Stored data:
┌──
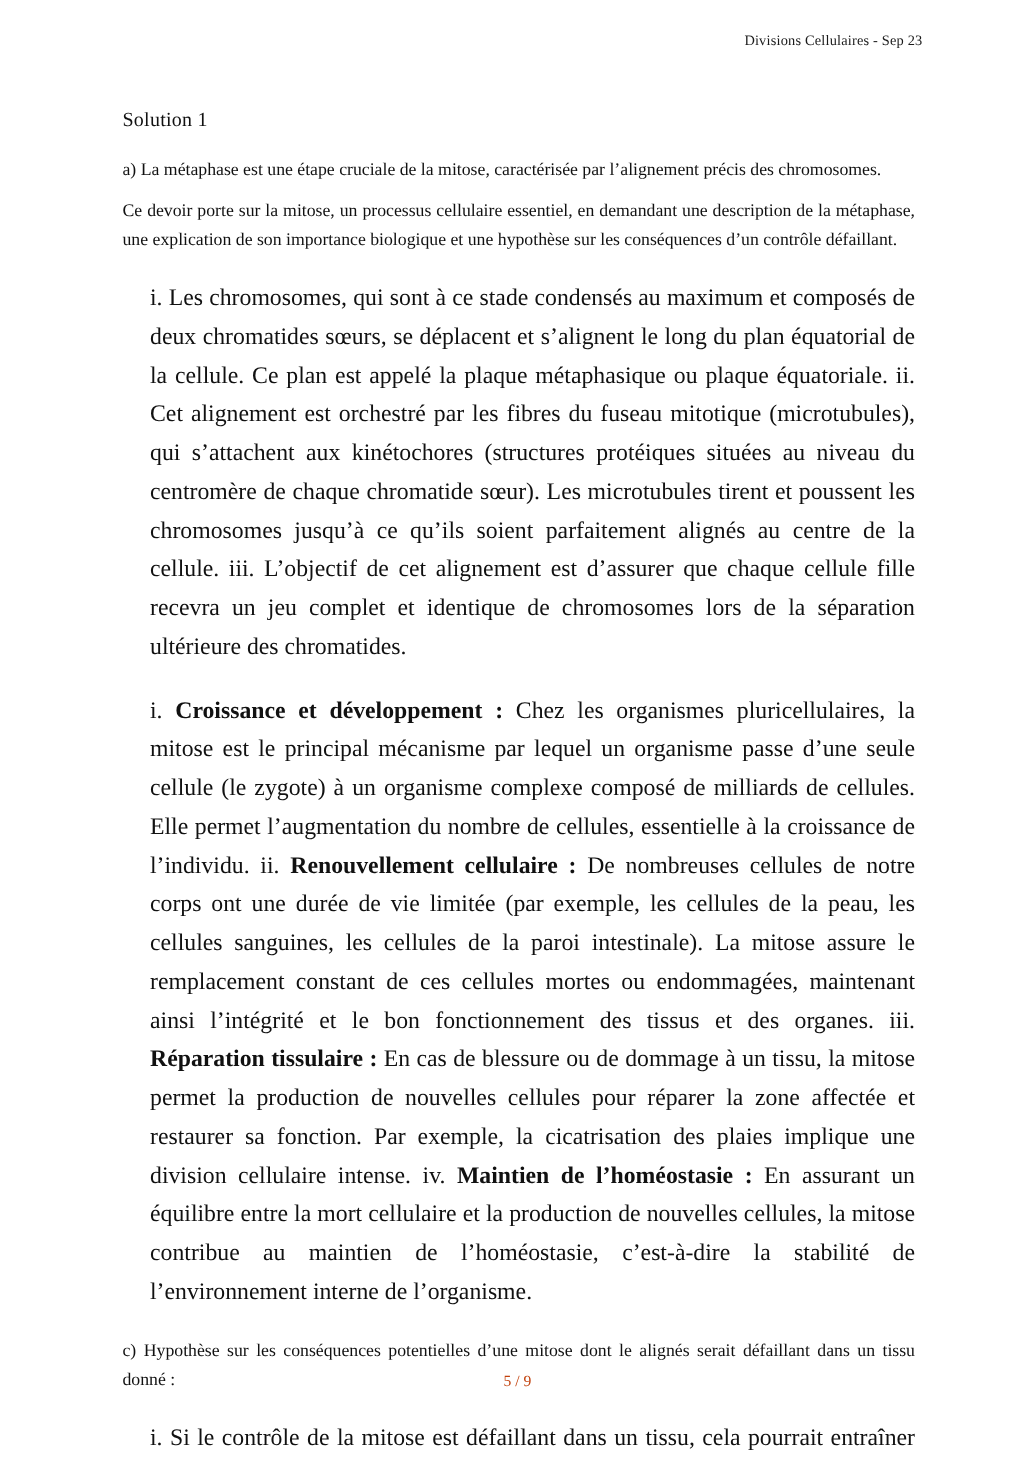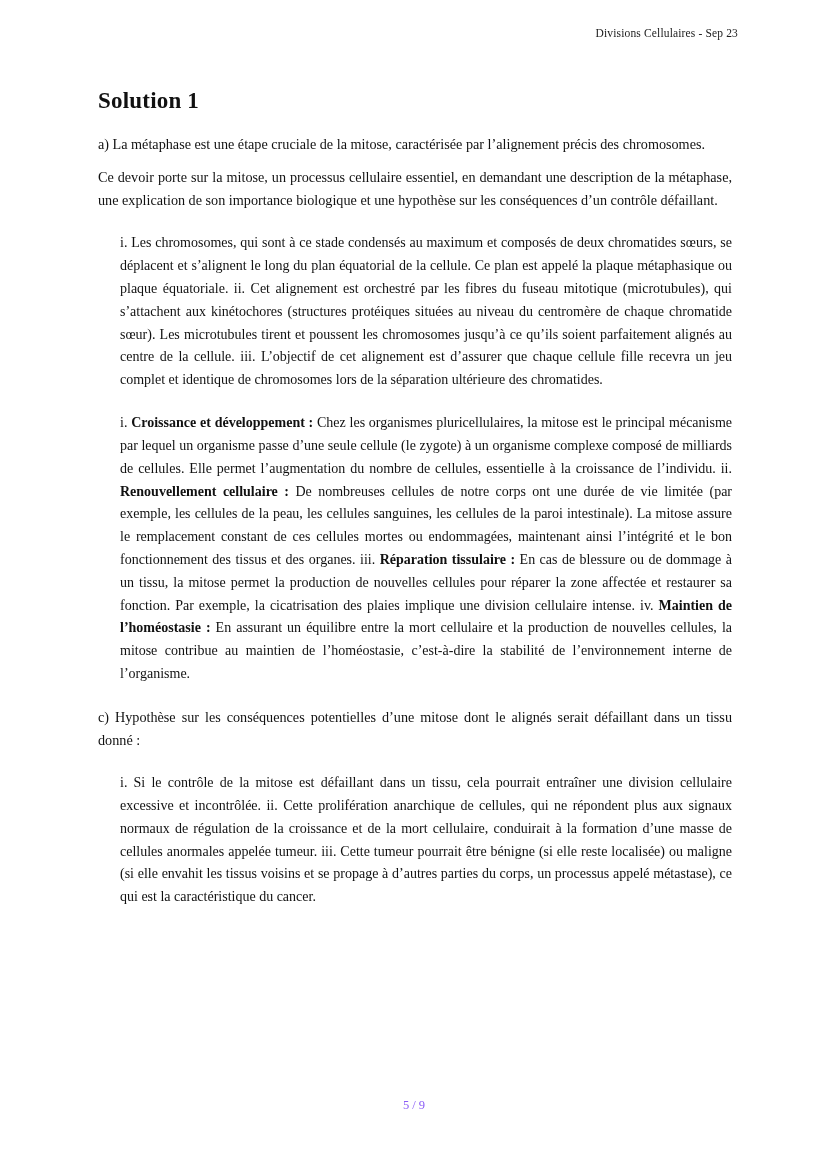--- a/index.html
+++ b/index.html
@@ -38,8 +38,8 @@
     width: 634px;
   }
   h1.solution-title {
-    font-size: 23px;
-    font-weight: bold;
+    font-size: 16px;
+    font-weight: normal;
     margin: 0 0 19px 0;
     letter-spacing: 0.2px;
   }

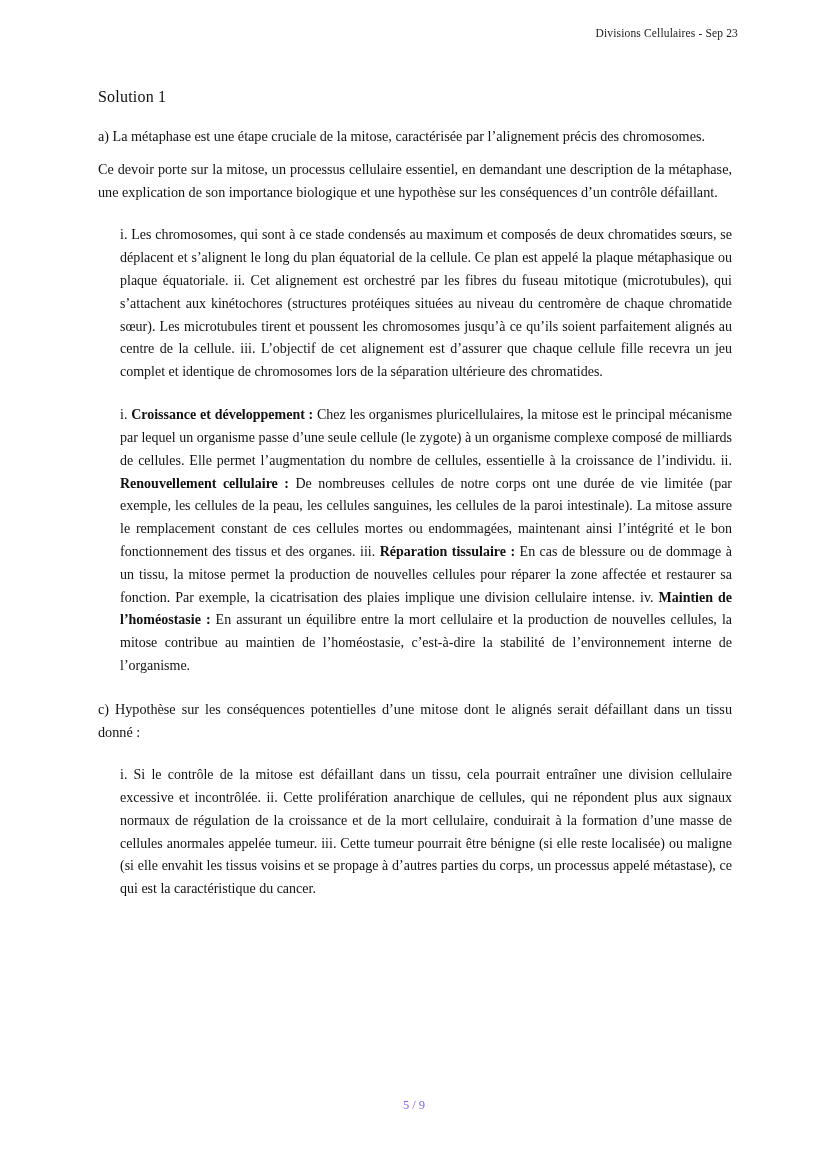--- a/index.html
+++ b/index.html
@@ -61,7 +61,7 @@
     padding-right: 0px;
   }
   .indented-block p {
-    font-size: 14px;
+    font-size: 19px;
     line-height: 1.63;
     margin: 0;
     text-align: justify;

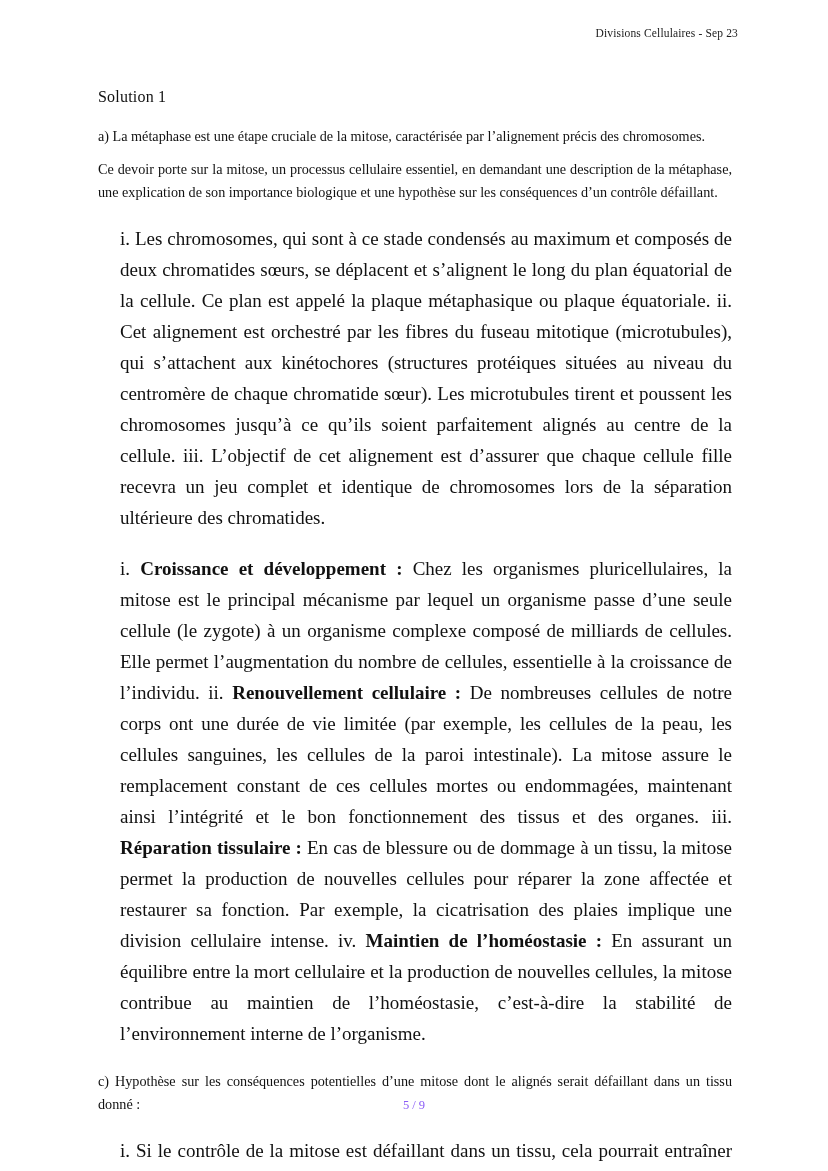--- a/index.html
+++ b/index.html
@@ -76,7 +76,7 @@
     top: 1098px;
     text-align: center;
     font-size: 12.5px;
-    color: #8b5cf6;
+    color: #c2410c;
   }
 </style>
 </head>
└──
WHAT YOU NEED TO DO:
In the copy you write, the data above must appear exactly, with no pictures.

REPLY TO THE TASK:
--- a/index.html
+++ b/index.html
@@ -38,8 +38,8 @@
     width: 634px;
   }
   h1.solution-title {
-    font-size: 23px;
-    font-weight: bold;
+    font-size: 16px;
+    font-weight: normal;
     margin: 0 0 19px 0;
     letter-spacing: 0.2px;
   }

--- a/index.html
+++ b/index.html
@@ -61,7 +61,7 @@
     padding-right: 0px;
   }
   .indented-block p {
-    font-size: 14px;
+    font-size: 19px;
     line-height: 1.63;
     margin: 0;
     text-align: justify;

--- a/index.html
+++ b/index.html
@@ -76,7 +76,7 @@
     top: 1098px;
     text-align: center;
     font-size: 12.5px;
-    color: #8b5cf6;
+    color: #c2410c;
   }
 </style>
 </head>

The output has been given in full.